THE PROBLEM >>
Below are records; reproduce exactly the lines from the one that has "default python version" through the one that has "increase output verbosity", ends included, and nothing more.

LISTED RECORDS >>
[Start of section]
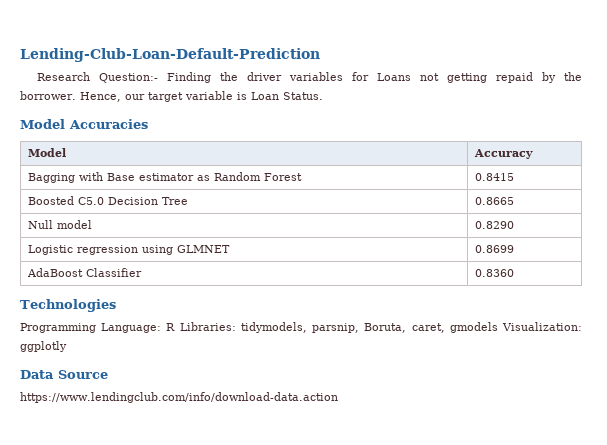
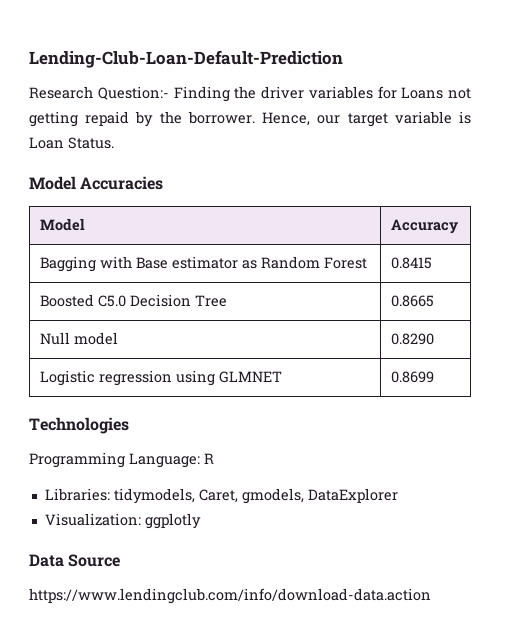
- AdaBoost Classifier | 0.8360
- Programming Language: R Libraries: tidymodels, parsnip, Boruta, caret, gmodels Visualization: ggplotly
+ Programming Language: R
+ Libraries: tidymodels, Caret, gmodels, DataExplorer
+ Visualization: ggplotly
[End of section]
[Start of section]
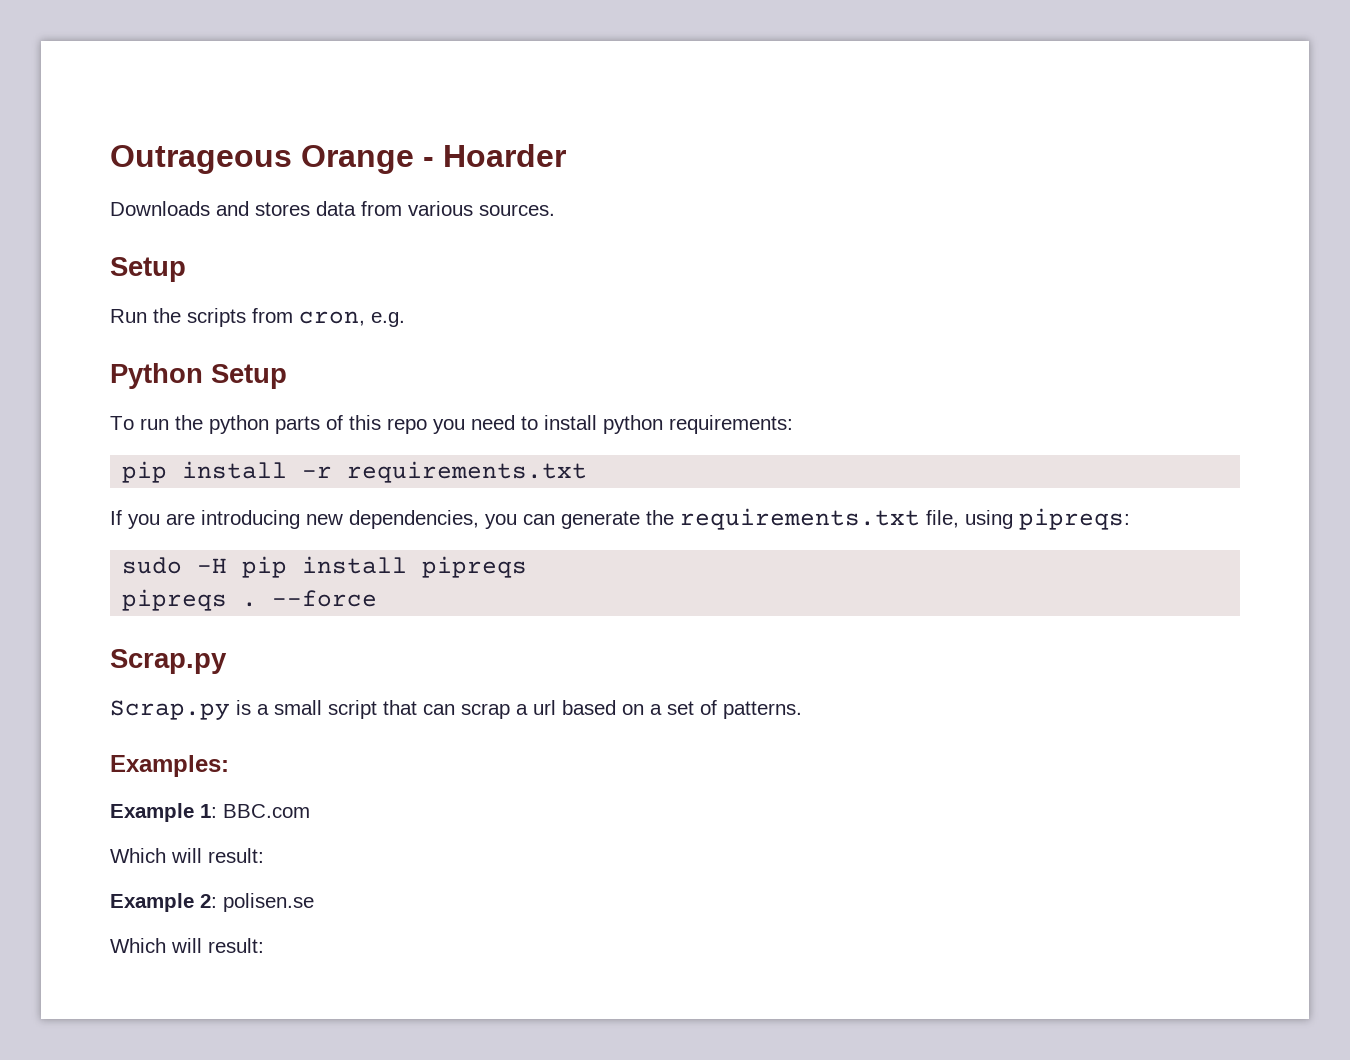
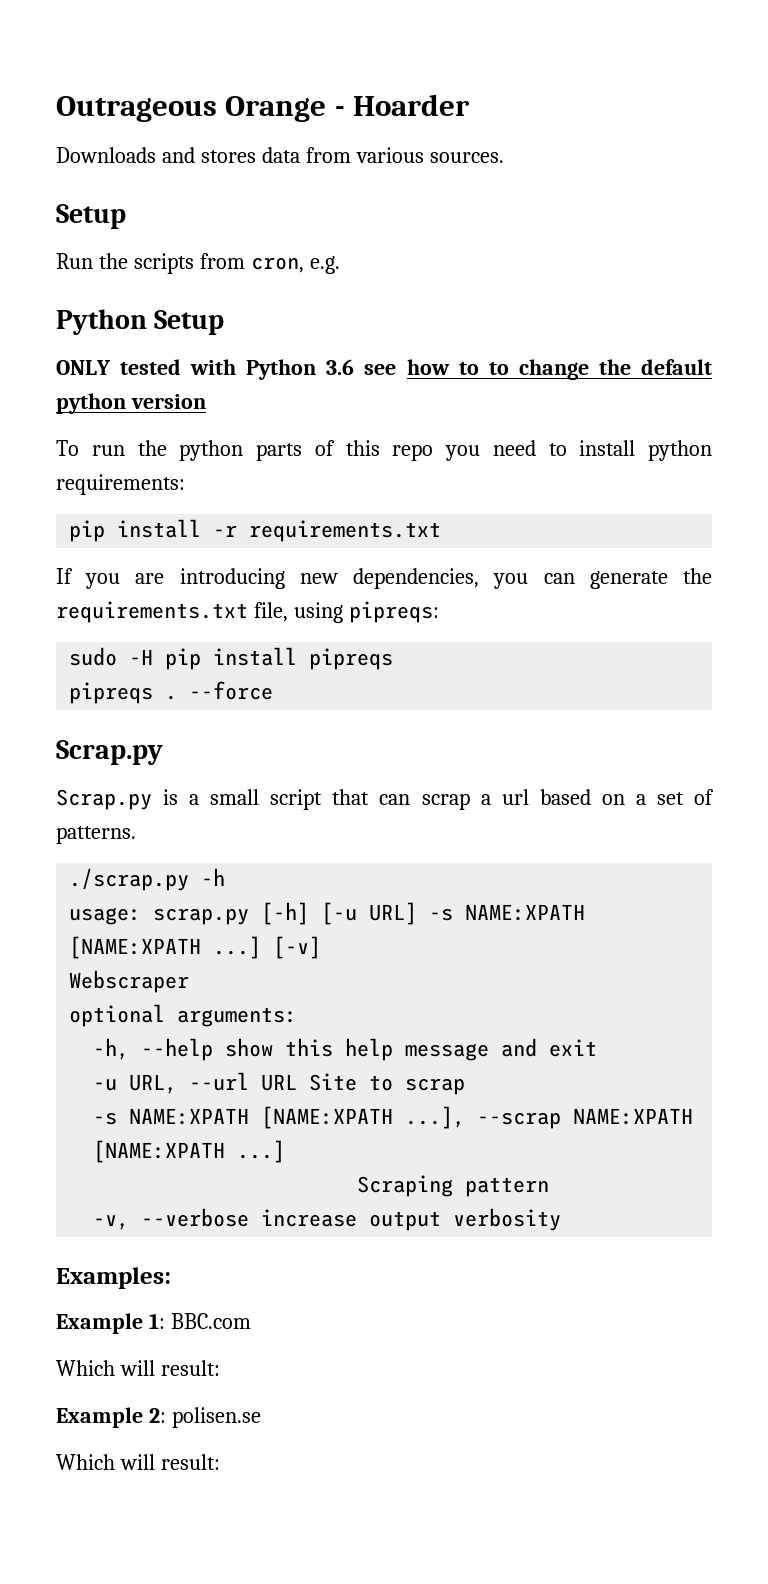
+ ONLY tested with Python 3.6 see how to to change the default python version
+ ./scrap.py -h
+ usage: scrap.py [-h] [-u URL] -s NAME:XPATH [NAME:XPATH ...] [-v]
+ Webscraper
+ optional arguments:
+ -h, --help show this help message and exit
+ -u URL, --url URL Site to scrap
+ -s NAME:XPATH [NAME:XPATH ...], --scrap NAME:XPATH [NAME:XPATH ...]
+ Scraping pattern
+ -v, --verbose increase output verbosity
[End of section]
TASK SOLUTION >>
+ ONLY tested with Python 3.6 see how to to change the default python version
+ ./scrap.py -h
+ usage: scrap.py [-h] [-u URL] -s NAME:XPATH [NAME:XPATH ...] [-v]
+ Webscraper
+ optional arguments:
+ -h, --help show this help message and exit
+ -u URL, --url URL Site to scrap
+ -s NAME:XPATH [NAME:XPATH ...], --scrap NAME:XPATH [NAME:XPATH ...]
+ Scraping pattern
+ -v, --verbose increase output verbosity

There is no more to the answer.